Abstract
Knowledgebase-mediated text -mining approaches work best when processing the natural language of domain-specific text. To enhance the utility of our successfully tested program-NeuroText, and to extend its methodologies to other domains, we have designed clustering algorithms, which is the principal step in automatically creating a knowledgebase. Our algorithms are designed to improve the quality of clustering by parsing the test corpus to include semantic and syntactic parsing.
With a plethora of online resources becoming available, it is incumbent upon database developers and curators to be able to disseminate the rapidly accumulating data to researchers and users.
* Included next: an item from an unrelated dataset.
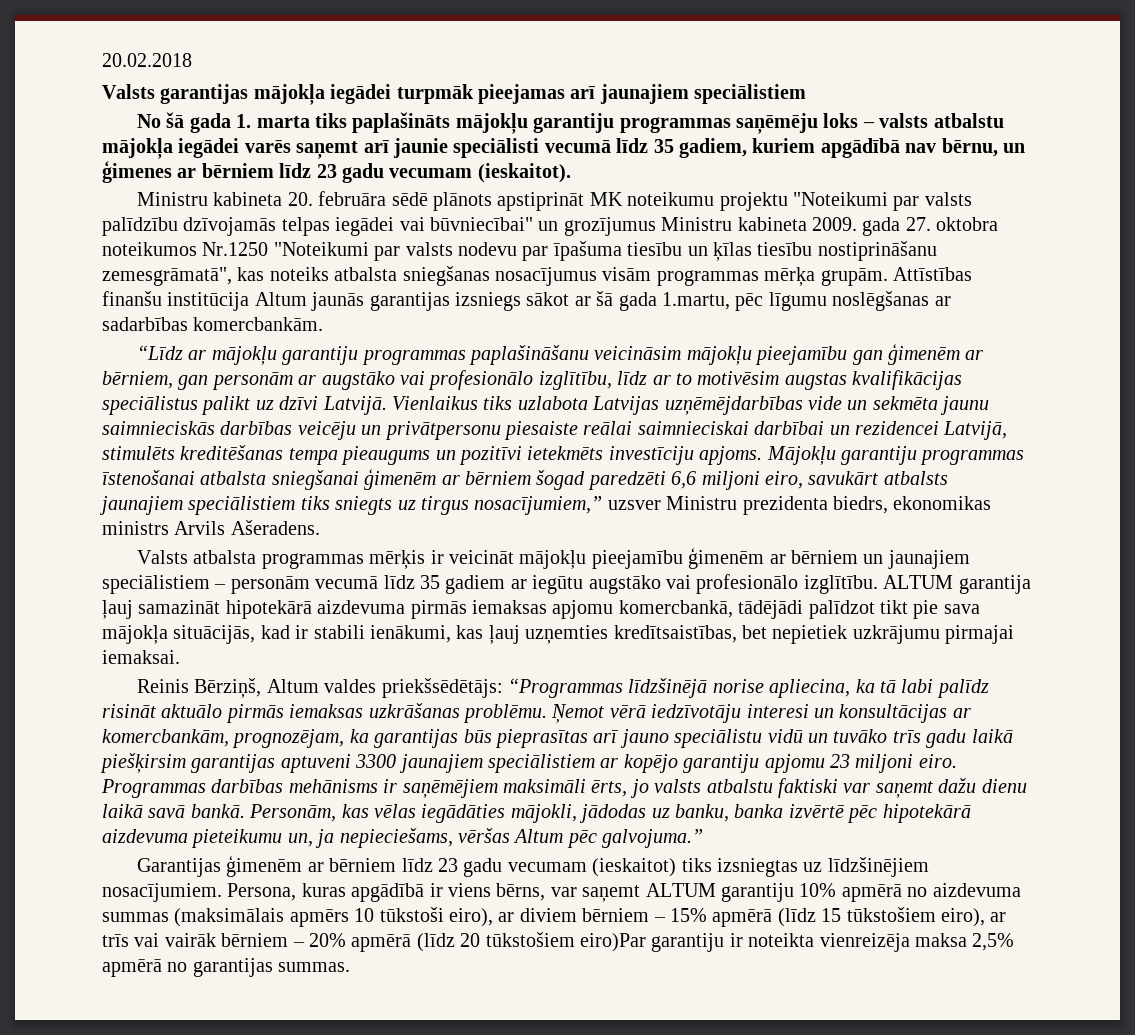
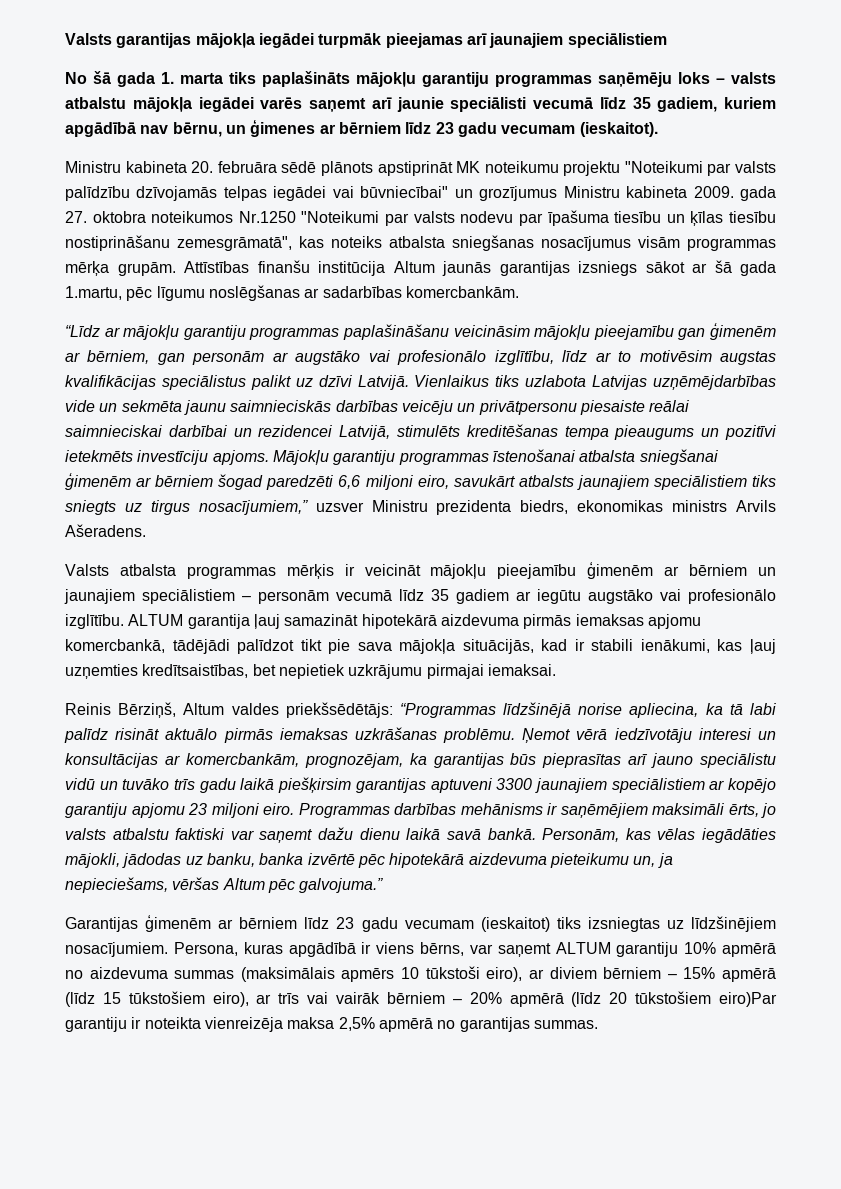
- 20.02.2018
We recently developed NeuroText (http://senselab.med.yale.edu/textmine/neurotext.pl), a text mining program to automatically populate databases (http://senselab.med.yale.edu/senselab) in SenseLab (Crasto et al., 2003). NeuroText uses variable-scoring of identified database keywords (meta-data) to mark articles relevant for deposition into the databases. The scoring is based on contextual, semantic and syntactic constraints. These constraint-concepts are stored in a knowledgebase. NeuroText also incorporates two learning steps (supervised and unsupervised) to continually update the knowledgebase and enhance the text -mining efficacy. Approximately 3000 abstracts from the Journal of Neuroscience were scanned with an accuracy of 85%. NeuroText has been extended to PUBMED (http://chutney.med.yale.edu/textmine/Cerebellum_Purkinje.pl) neuroscience abstracts
One of the drawbacks of a knowledgebase- mediated approach to text -mining is the time and expert-resource costs in creating a comprehensive knowledgebase. We developed algorithms that use traditional clustering concepts (Salton & Wong, 1978) to scan and cluster domain-specific PUMED abstracts. In addition to “bag of words” counting, our algorithms weight words based on semantic relationships identified within the Universal Networking Language paradigm (http://www.unl.ias.unu.edu/).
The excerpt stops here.